• Version difference data
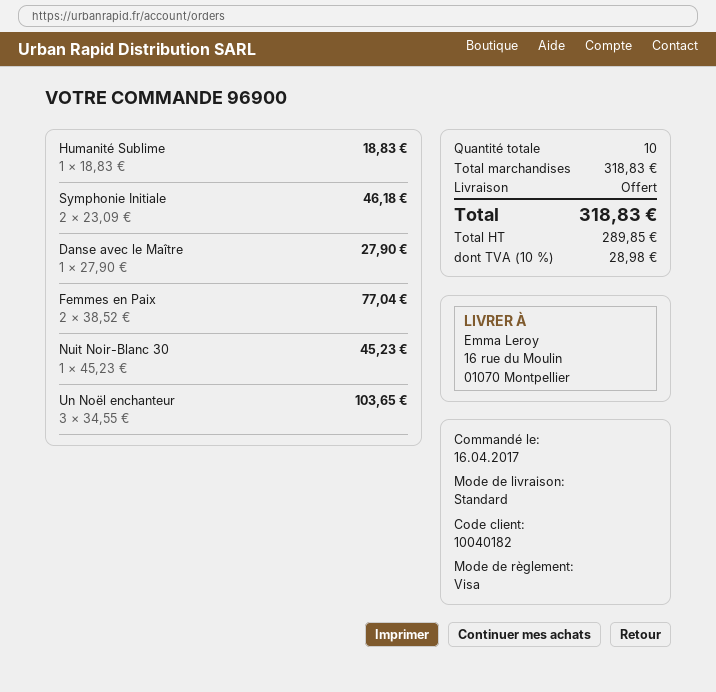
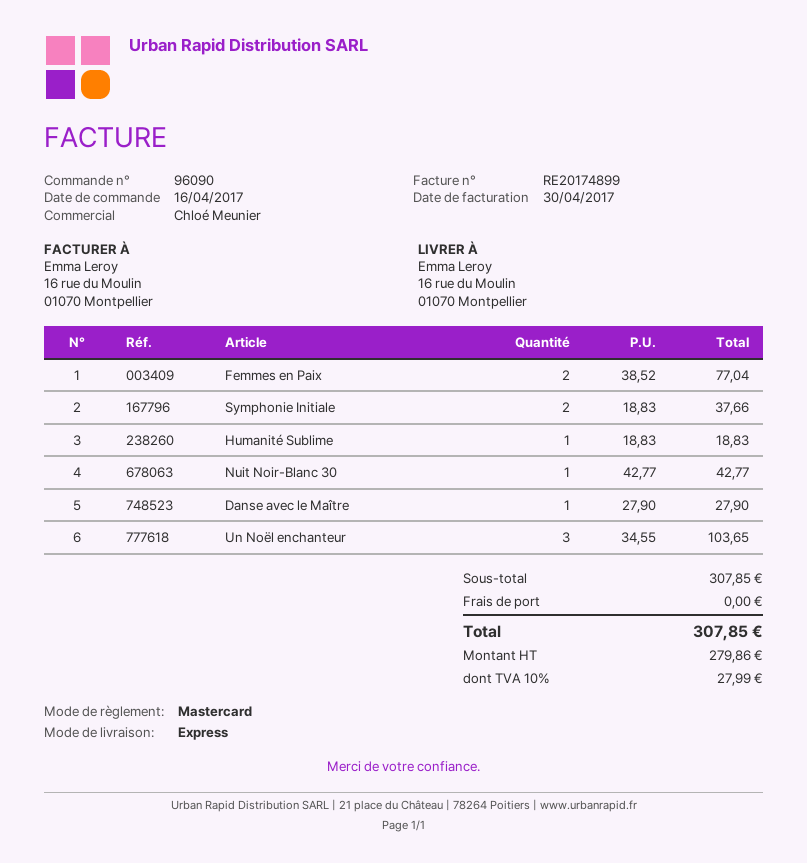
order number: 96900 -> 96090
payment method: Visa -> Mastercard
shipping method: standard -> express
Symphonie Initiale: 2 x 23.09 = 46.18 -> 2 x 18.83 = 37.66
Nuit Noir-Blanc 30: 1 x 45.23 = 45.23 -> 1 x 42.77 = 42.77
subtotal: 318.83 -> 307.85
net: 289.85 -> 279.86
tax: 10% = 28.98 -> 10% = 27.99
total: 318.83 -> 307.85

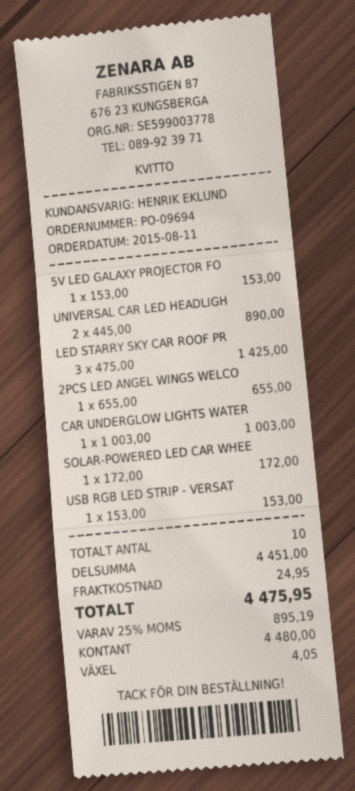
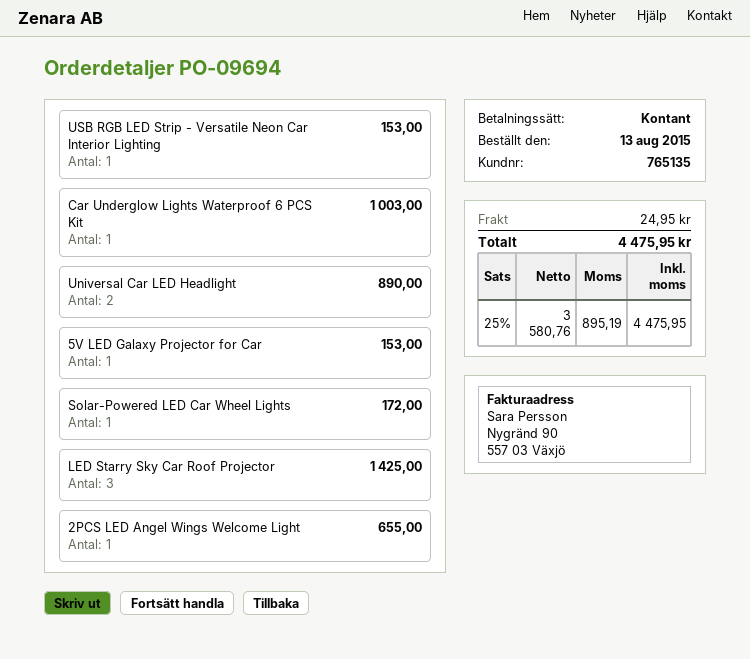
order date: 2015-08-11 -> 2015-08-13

• Assignment
In your copy of the entries above, leave out the pictures and keep every word exact.

• Exercise solution
order number: 96900 -> 96090
payment method: Visa -> Mastercard
shipping method: standard -> express
Symphonie Initiale: 2 x 23.09 = 46.18 -> 2 x 18.83 = 37.66
Nuit Noir-Blanc 30: 1 x 45.23 = 45.23 -> 1 x 42.77 = 42.77
subtotal: 318.83 -> 307.85
net: 289.85 -> 279.86
tax: 10% = 28.98 -> 10% = 27.99
total: 318.83 -> 307.85

order date: 2015-08-11 -> 2015-08-13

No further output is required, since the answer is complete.